Monday, October 3, 2005 Big Sky Briefs

Descendent of Reno’s Command Tours Custer Battlefield Museum

GARRYOWEN , MT   -- Last week, the historic town of Garryowen was honored with a visit by Forrest Girard, an enrolled member of the Blackfoot tribe, and his lifelong friend Stan Stephens, an enrolled Crow Tribal member. Mr. Girard is the grandson of Frederick F. Girard, who served under General Custer as Reno ’s interpreter at the Battle of the Little Big Horn.

“The Custer Battlefield Museum has fantastic exhibits,” Mr. Girard noted, after enjoying lunch and receiving a personalized tour of the complex and grounds by Museum Director Chris Kortlander. Both Mr. Stephens and Mr. Girard were notably impressed with the exceptional collection of artifacts and ephemera housed in the Museum. “Garryowen is a must-see for locals and visitors, alike,” added Mr. Stephens. “I’ve lived here my whole life, and like many nearby residents, I never took the time to visit this wonderful museum. I’m so glad I came, today.”

 Forrest Girard (left) and  Stan Stephens (right)
for a picture with Chris Kortlander, director of the Custer Battlefield Museum.

Mr. Girard’s grandfather, Frederick F. Girard, served as post interpreter at Fort Abraham Lincoln for Arikara and Sioux scouts from 1872 to 1883, and was hired by order of Lt. Col. George Armstrong Custer as interpreter for the 7th Cavalry in 1876. In a letter to his children dated July 6, 1876 , immediately following the fight at the Little Big Horn, he wrote:

“You will no doubt see by the papers that Gen. Custer’s command had a fight with the Indians on the Little Big Horn, where Gen. Custer and 12 officers and nigh on to 300 men were killed. During the fight, I with 3 others became separated & hid in the brush for 2 days & one night, and had a narrow escape from drowning. I escaped through the grace of God. If I ever return to [Fort] Lincoln I shall never go out again with an expedition.
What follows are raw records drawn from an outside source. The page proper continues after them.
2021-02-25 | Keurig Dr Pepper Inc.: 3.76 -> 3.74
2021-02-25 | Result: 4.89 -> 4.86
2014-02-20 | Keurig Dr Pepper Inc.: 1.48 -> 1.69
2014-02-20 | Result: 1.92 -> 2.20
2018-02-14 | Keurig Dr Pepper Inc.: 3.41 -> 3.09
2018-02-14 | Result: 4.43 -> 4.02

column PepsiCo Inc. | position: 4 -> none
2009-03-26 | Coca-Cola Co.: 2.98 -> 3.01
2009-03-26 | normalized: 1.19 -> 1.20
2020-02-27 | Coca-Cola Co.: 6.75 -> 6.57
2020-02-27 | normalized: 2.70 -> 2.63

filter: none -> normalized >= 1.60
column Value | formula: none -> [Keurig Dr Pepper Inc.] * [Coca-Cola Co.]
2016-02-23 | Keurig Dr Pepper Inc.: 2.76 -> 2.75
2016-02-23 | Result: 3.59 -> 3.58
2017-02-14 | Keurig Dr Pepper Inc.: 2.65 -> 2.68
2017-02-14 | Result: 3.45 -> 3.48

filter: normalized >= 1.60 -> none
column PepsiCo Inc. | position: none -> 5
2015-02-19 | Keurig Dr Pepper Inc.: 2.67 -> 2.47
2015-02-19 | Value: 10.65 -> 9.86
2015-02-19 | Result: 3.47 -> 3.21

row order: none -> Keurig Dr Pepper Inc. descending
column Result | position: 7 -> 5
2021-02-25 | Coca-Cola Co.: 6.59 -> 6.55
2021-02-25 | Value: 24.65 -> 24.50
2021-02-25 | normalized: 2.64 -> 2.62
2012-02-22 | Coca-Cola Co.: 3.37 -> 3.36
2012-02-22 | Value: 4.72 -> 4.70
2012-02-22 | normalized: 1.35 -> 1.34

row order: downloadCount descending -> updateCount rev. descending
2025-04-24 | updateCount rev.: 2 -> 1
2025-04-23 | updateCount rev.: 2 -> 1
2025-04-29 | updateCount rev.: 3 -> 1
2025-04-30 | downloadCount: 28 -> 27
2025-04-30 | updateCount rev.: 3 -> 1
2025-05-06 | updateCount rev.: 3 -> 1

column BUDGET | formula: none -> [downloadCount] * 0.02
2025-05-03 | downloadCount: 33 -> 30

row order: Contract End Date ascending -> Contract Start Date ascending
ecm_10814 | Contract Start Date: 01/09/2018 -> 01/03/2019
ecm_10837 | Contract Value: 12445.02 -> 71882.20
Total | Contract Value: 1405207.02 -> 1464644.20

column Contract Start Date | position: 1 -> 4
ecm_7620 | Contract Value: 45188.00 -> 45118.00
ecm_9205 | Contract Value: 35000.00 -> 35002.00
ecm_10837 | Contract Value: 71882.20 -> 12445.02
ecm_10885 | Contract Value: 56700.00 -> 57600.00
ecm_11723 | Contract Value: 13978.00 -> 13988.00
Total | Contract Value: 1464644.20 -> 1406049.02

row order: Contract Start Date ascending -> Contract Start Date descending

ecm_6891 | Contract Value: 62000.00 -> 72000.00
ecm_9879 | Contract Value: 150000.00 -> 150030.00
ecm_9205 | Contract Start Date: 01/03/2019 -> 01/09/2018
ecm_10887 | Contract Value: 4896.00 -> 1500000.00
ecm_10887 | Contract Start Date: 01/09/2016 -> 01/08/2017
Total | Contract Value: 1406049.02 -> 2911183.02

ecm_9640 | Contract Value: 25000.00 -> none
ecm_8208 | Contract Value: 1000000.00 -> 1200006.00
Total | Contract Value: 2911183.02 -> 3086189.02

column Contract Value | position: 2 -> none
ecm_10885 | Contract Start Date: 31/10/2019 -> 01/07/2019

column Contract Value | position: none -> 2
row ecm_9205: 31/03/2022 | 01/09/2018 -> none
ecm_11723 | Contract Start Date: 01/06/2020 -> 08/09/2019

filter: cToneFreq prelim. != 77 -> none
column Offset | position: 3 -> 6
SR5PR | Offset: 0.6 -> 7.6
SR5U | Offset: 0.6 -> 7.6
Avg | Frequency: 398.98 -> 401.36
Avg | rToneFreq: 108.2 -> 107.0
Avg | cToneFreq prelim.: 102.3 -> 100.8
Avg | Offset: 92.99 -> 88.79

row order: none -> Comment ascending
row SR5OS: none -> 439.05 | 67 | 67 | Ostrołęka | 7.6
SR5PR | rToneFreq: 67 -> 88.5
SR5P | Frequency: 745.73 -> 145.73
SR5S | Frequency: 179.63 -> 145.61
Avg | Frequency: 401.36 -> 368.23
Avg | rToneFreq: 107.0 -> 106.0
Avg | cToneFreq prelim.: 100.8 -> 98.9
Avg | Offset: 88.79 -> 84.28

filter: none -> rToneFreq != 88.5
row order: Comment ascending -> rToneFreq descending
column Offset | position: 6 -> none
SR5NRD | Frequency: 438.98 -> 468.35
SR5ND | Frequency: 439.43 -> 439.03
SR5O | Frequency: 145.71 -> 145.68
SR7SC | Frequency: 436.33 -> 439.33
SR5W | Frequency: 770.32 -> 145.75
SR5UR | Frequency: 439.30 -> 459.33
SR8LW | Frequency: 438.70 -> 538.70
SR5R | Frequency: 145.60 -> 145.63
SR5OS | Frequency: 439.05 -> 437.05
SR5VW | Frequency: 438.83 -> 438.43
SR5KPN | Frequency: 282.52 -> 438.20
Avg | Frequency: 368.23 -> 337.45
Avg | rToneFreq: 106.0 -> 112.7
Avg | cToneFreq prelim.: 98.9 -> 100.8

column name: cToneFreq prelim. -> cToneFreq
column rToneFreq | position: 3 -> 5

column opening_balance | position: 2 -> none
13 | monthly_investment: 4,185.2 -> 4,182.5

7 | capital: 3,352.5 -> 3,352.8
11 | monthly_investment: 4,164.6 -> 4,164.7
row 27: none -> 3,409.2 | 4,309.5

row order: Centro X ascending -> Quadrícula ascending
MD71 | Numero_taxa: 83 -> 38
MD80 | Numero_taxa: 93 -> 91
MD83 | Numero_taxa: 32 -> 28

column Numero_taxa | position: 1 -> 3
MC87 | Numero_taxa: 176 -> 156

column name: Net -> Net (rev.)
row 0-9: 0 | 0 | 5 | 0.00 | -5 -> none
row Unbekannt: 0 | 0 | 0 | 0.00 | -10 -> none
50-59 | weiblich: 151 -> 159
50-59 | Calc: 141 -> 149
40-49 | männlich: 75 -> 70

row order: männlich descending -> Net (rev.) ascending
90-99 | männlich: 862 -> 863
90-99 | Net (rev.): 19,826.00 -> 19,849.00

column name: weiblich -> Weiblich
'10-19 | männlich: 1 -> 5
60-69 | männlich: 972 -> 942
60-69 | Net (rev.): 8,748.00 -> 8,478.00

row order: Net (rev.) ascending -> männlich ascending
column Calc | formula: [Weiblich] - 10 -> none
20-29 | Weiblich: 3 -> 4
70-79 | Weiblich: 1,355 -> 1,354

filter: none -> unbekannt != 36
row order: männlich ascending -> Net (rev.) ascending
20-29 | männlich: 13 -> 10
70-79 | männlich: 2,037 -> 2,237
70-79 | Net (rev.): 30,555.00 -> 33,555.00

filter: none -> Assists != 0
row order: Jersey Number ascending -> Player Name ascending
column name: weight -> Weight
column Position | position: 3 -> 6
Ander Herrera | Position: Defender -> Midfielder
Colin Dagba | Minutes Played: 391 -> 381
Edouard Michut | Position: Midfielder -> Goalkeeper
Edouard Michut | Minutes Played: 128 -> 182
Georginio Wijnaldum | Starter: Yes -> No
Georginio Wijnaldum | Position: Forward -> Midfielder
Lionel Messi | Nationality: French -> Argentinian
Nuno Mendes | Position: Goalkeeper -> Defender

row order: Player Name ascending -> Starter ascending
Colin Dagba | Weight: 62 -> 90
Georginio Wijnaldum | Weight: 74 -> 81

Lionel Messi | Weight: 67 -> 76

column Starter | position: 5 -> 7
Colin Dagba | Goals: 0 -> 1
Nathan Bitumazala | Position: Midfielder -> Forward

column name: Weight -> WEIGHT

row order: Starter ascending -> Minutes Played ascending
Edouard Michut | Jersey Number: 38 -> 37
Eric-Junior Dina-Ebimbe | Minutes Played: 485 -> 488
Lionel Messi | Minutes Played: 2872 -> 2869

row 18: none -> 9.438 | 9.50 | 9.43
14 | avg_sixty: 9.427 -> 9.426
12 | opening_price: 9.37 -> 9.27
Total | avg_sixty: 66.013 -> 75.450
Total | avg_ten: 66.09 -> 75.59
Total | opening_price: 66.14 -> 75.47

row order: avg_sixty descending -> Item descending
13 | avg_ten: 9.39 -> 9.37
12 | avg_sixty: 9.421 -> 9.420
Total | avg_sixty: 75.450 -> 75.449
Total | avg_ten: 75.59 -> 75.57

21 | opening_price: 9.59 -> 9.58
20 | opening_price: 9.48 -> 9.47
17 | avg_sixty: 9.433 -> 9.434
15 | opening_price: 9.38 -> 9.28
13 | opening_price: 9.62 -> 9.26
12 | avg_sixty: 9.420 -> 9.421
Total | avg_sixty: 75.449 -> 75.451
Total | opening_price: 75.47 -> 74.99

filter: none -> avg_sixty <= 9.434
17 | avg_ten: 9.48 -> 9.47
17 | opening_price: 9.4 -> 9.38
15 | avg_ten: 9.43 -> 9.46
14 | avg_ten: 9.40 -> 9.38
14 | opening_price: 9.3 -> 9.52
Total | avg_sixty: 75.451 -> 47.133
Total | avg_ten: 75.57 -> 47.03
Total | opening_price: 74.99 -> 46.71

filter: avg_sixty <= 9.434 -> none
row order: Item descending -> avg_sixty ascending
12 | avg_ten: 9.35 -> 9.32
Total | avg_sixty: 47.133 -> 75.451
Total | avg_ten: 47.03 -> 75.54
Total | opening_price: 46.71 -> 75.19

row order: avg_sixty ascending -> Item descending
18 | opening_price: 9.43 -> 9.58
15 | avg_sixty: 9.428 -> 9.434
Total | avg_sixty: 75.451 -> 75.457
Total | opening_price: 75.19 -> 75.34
I lost many good & true friends.”

“We are truly privileged to welcome descendents from both sides of the Battle ,” said Kortlander. “It’s easy to forget that this battle occurred only a few generations ago, and it’s not unusual for a descendent to come to our Museum to do research on their ancestry. It is always a privilege to welcome descendents from the Battle to Garryowen.”

Mr. Forrest, now 80 years old, makes his home in Albuquerque , New Mexico , and is in Montana visiting Mr. Stephens of Prior, Montana . Both gentlemen made the trek to Garryowen to visit the Museum and see the place where the Battle began.